Beta-2 microglobulin (B2M) is a protein found on the surface of most cells in the human body. This protein is released into the bloodstream as cells naturally turn over. The kidneys are responsible for filtering B2M from the blood, and a small amount is then excreted in the urine. Medical tests can measure its levels.
What is Beta-2 Microglobulin?
Beta-2 microglobulin is a small protein, approximately 11.8 kilodaltons (kDa) in size, which forms a component of major histocompatibility complex (MHC) class I molecules. These molecules are present on the surface of nearly all nucleated cells, playing a role in the immune system’s ability to recognize and respond to foreign substances or abnormal cells. B2M associates with the heavy chain of these MHC class I molecules, stabilizing their structure and enabling them to present antigens to T cells.
B2M is constantly shed from the surface of cells into the bloodstream. Once in the blood, this protein is primarily filtered by the glomeruli, the tiny filtering units within the kidneys. After filtration, most of the filtered B2M is reabsorbed and broken down by the proximal tubules of the kidneys, with only minimal amounts appearing in urine. This continuous production, filtration, and reabsorption maintain low and stable levels in healthy individuals.
Understanding the Beta-2 Microglobulin Test
The B2M test measures the amount of this protein in body fluids, most commonly blood serum or plasma, but also sometimes in urine or cerebrospinal fluid. B2M levels can serve as a marker for kidney function and indicators of increased cell turnover or immune system activation. The test is often used to help assess, monitor, or predict the course of certain medical conditions.
A blood sample for the B2M test is collected by a healthcare professional inserting a needle into a vein, usually in the arm. If a urine sample is needed, it may involve collecting all urine over a 24-hour period. A cerebrospinal fluid sample might be collected via a spinal tap if central nervous system involvement is suspected. The test results help clinicians gather information about a patient’s condition.
Normal Range and Interpretation
The normal range for beta-2 microglobulin in blood serum for adults is between 0.70 to 1.80 micrograms per milliliter (mcg/mL) or 1.5 to 3 milligrams per liter (mg/L). For urine, healthy individuals have concentrations at or below 300 micrograms per liter (mcg/L) or 0.04 to 0.22 mg/L. These ranges can vary slightly between different laboratories due to varying testing methods and equipment.

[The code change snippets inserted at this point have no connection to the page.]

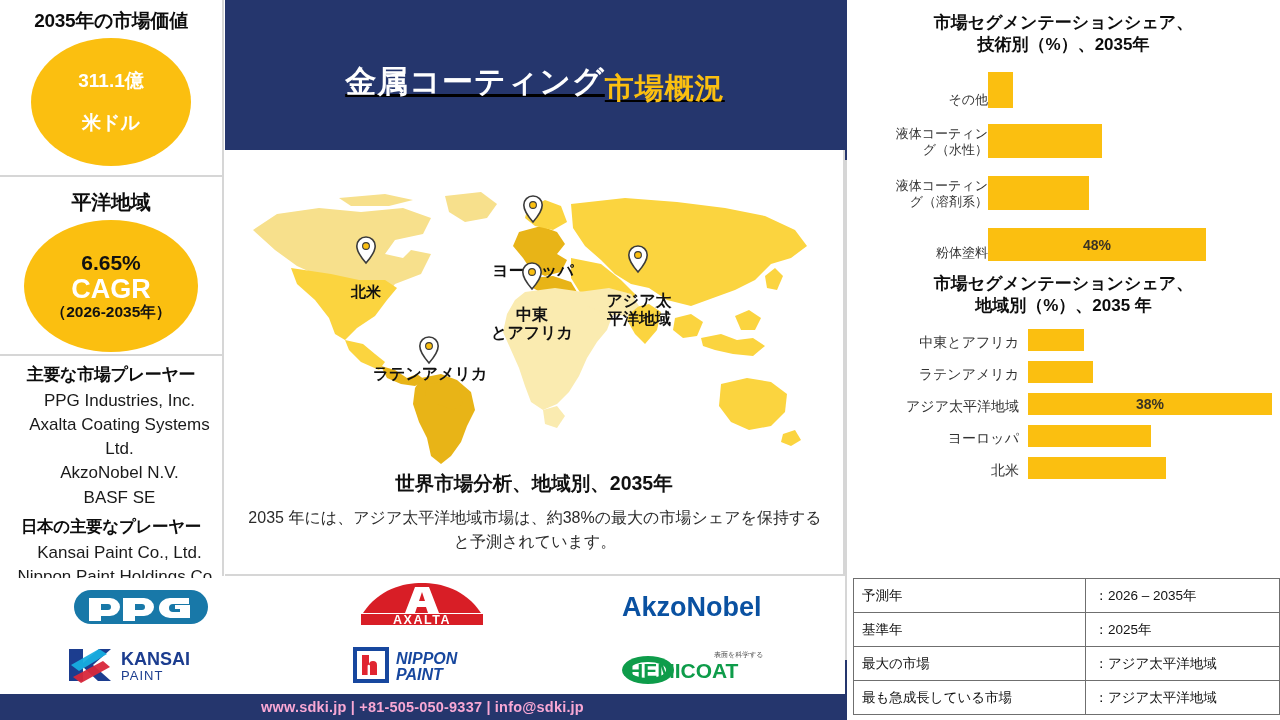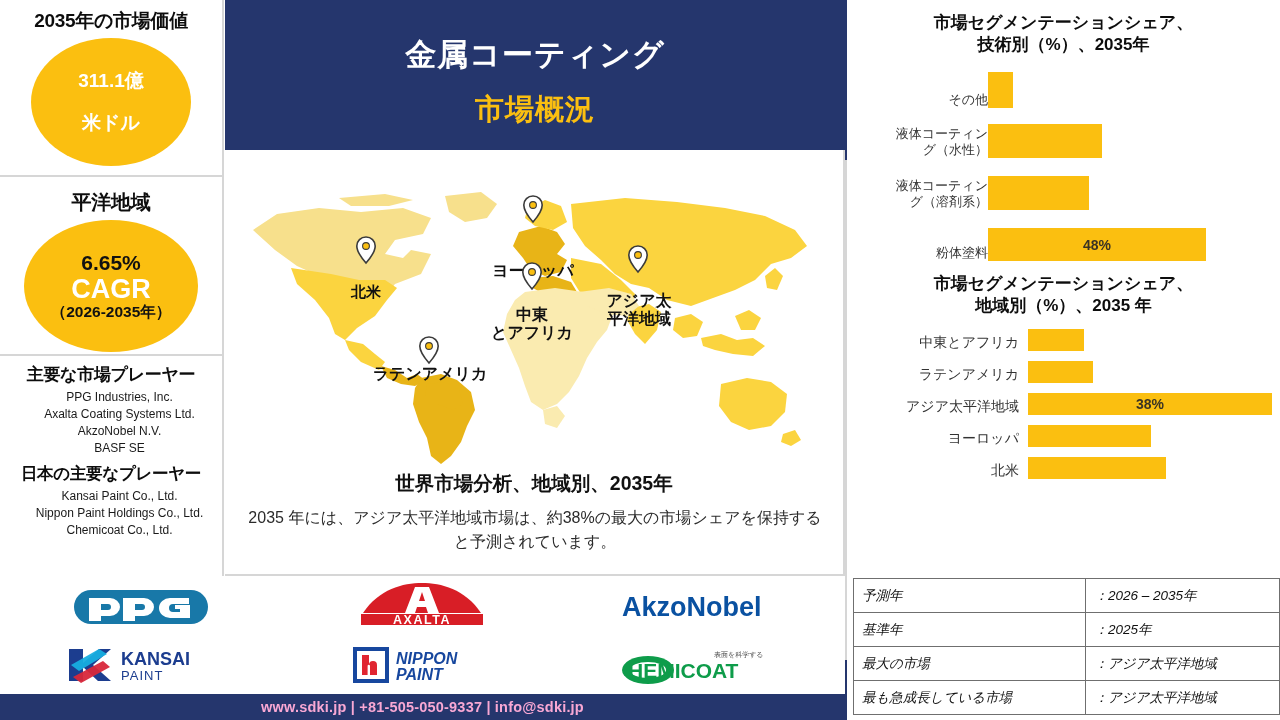"金属コーティング" .banner { flex-direction: column -> row; text-decoration: none -> underline }
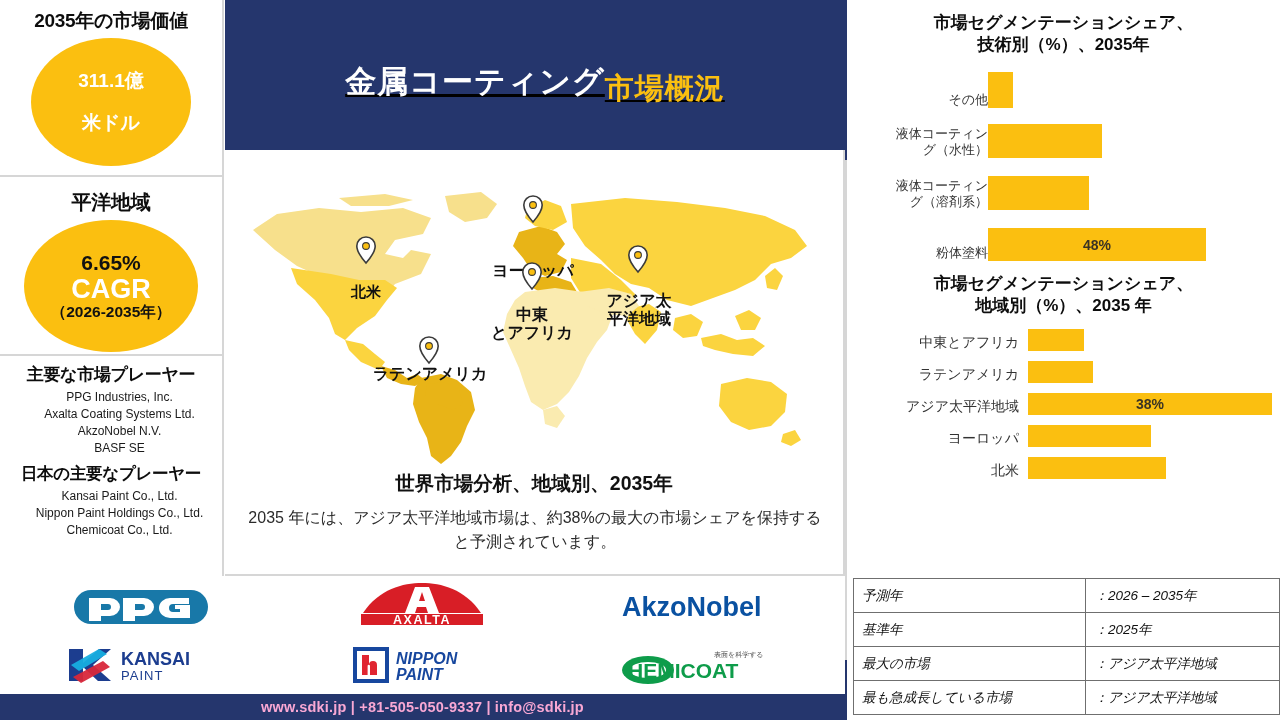"PPG Industries, Inc." .player-list .pl { font-size: 12px -> 17px }
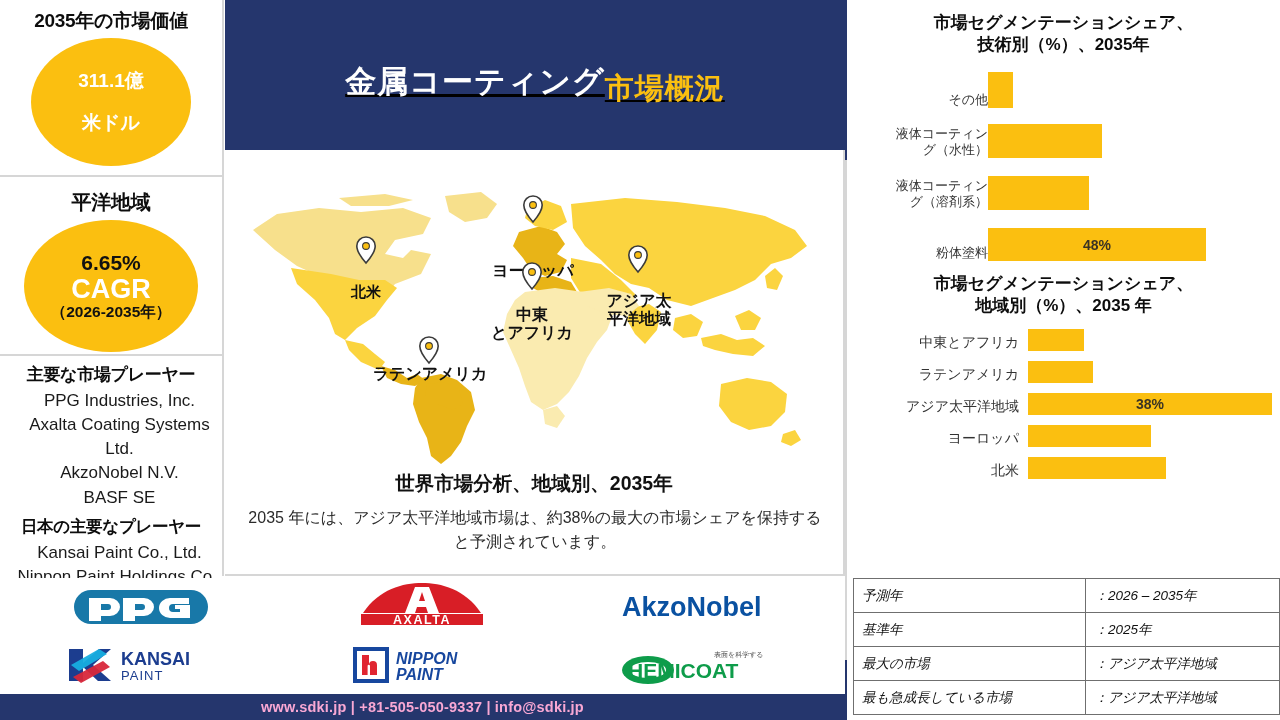"予測年" .rtable { font-style: italic -> none }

A result within the normal range suggests healthy kidney function and the absence of significant issues causing increased cell turnover or immune activation. Elevated levels of B2M in the blood can indicate impaired kidney function, an increased rate of cell turnover, or activation of the immune system. High levels in the urine, while blood levels may be normal, point to damage or dysfunction in the kidney tubules, which are responsible for reabsorbing B2M.
Significantly decreased B2M levels are less commonly observed and are not considered clinically meaningful for diagnostic purposes. An abnormal B2M result is not a standalone diagnosis for any specific disease but indicates that further investigation may be needed. Healthcare providers consider these results alongside other clinical findings, patient history, and additional diagnostic tests.
Conditions Associated with Abnormal Levels
Elevated beta-2 microglobulin levels in the blood are associated with conditions that impair its clearance by the kidneys or lead to increased production by cells. Kidney diseases, such as chronic kidney disease or end-stage renal disease, can cause B2M to accumulate in the blood due to inefficient filtration by damaged glomeruli. In individuals undergoing long-term hemodialysis, B2M can also aggregate and deposit in joints and tissues, leading to dialysis-related amyloidosis.
Certain cancers, particularly those affecting the blood and bone marrow, like multiple myeloma, lymphoma, and leukemia, can result in elevated B2M levels due to increased production from cancerous cells or a higher rate of cell turnover. In multiple myeloma, higher serum B2M levels correlate with a greater tumor burden and can indicate a more advanced stage of the disease, influencing prognosis. Solid cancers such as ovarian, gallbladder, prostate, breast, and renal cell carcinoma can also be associated with increased B2M levels.
Chronic inflammatory diseases, including rheumatoid arthritis, systemic lupus erythematosus, and Crohn’s disease, can lead to elevated B2M due to generalized immune system activation and increased cellular activity. Viral infections like Human Immunodeficiency Virus (HIV) and cytomegalovirus (CMV) increase B2M concentrations, reflecting the body’s immune response to these pathogens. Some medications, such as lithium or certain antibiotics like aminoglycosides, can cause B2M levels to rise by inducing kidney damage.
When elevated B2M is found in urine, even with normal blood levels, it points to damage or dysfunction of the renal tubules. These tubules are responsible for reabsorbing B2M. Conditions causing tubular injury, such as exposure to heavy metals like cadmium or mercury, or certain drug toxicities, can result in higher urinary B2M due to the tubules’ reduced ability to reclaim the protein. In individuals who have received a kidney transplant, an increase in urine B2M may signal early kidney rejection.